La part des stations-service signalées en difficulté a atteint 14 % dans le Grand Est le 16 août à 9 h, contre 9 % deux jours plus tôt. La hausse intervient alors que la sécheresse perturbe les voies navigables et que l’acheminement fluvial de l’essence vers Strasbourg est fortement contraint. Elle ne décrit pas, à elle seule, une pénurie généralisée ni une évolution des prix à la pompe.
Un indicateur qui se dégrade dans le Grand Est
| Relevé gouvernemental | Grand Est | France entière |
|---|---|---|
| 14 août, 17 h | 9 % | 3 % |
| 15 août, 17 h | 12 % | 4 % |
| 16 août, 9 h | 14 % | 5 % |
L’écart avec le total national est net dans ces relevés. Le tableau public ne mesure toutefois pas un volume de carburant manquant ni l’affluence des automobilistes : il recense les stations où au moins un type de carburant, essence ou gazole, n’est plus disponible.
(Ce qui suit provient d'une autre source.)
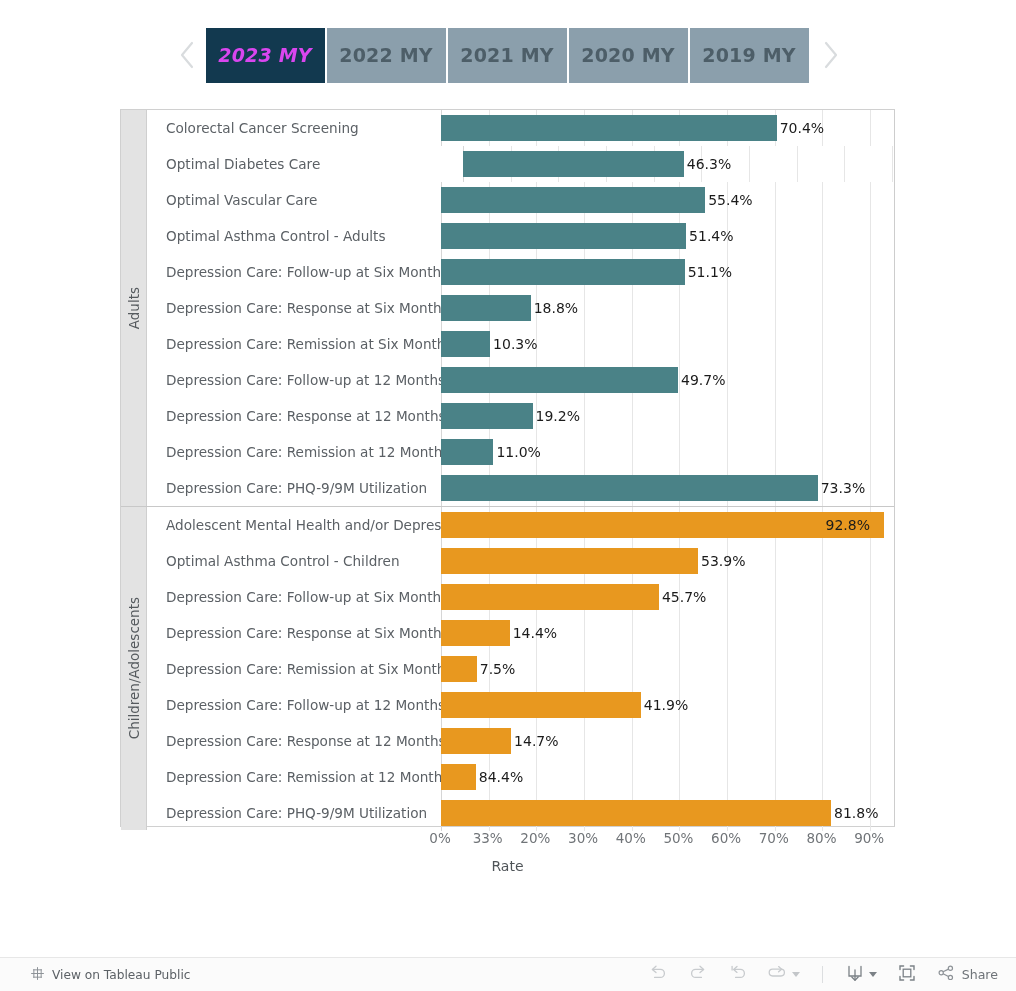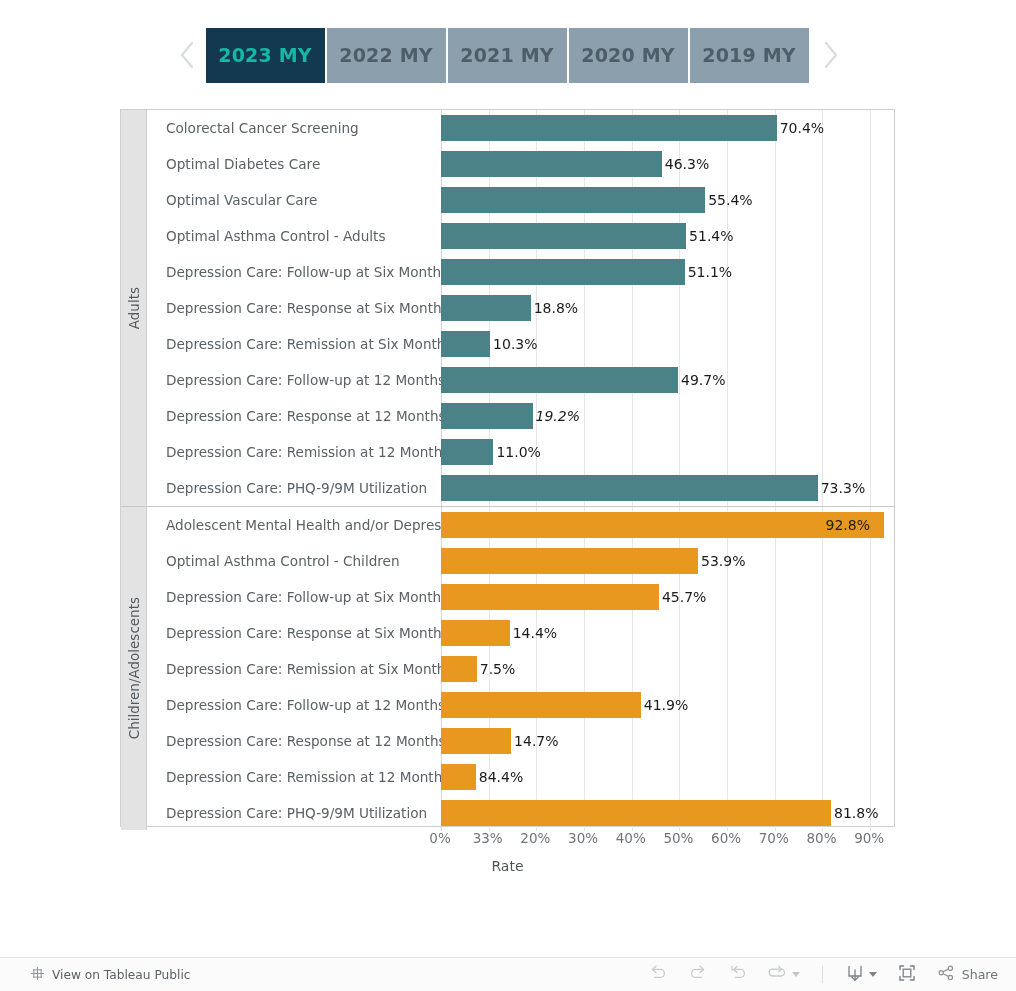"2023 MY" .ytab.active { color: #14b8a6 -> #d946ef; font-style: none -> italic }
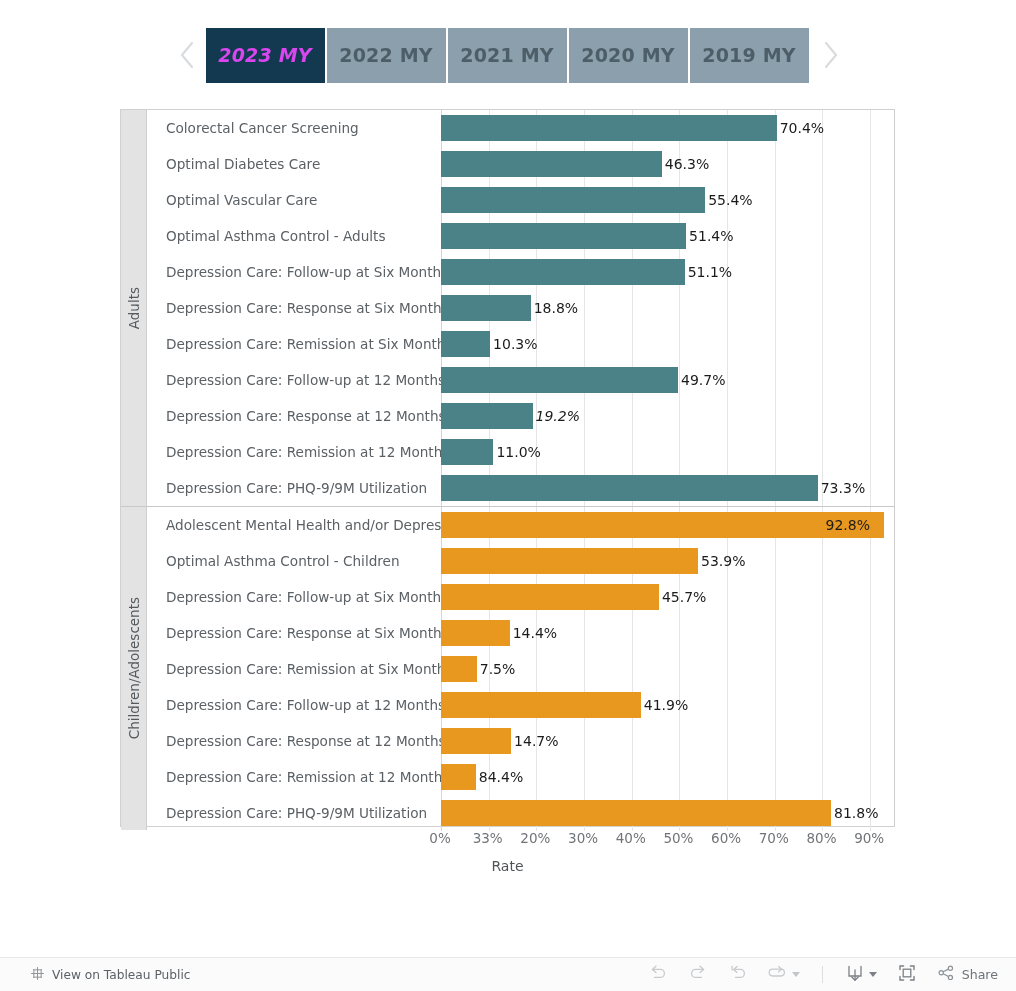"46.3%" div.plot { margin-left: none -> 22px }
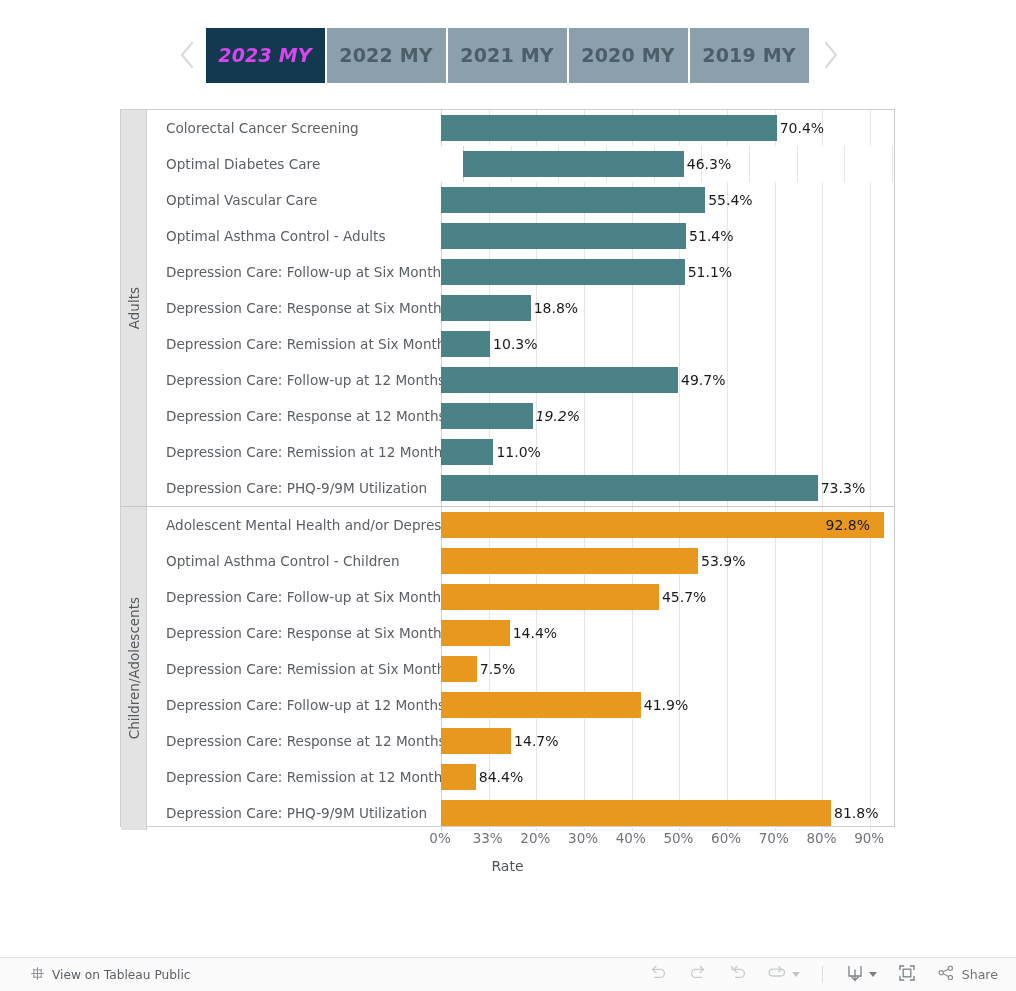"19.2%" div.plot { font-style: italic -> none }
La contrainte logistique derrière les chiffres
Les vagues de chaleur successives ont dégradé les conditions de navigation sur une partie du réseau fluvial, avec plusieurs fermetures de canaux annoncées le 14 août. Dans l’Est, la faible navigabilité du Rhin complique aussi l’arrivée de barges vers le port de Strasbourg, une voie d’acheminement habituelle de l’essence.
Des solutions ferroviaires et routières sont mobilisées pour acheminer le carburant. Les données disponibles ne permettent pas de mesurer leur contribution exacte ni d’attribuer à elles seules l’ensemble des indisponibilités régionales.
Ce que les données ne permettent pas d’affirmer
Les sources disponibles ne permettent ni de mesurer la durée exacte de la perturbation, ni d’en attribuer à elles seules toutes les causes. Elles n’établissent pas non plus une hausse généralisée des prix des carburants.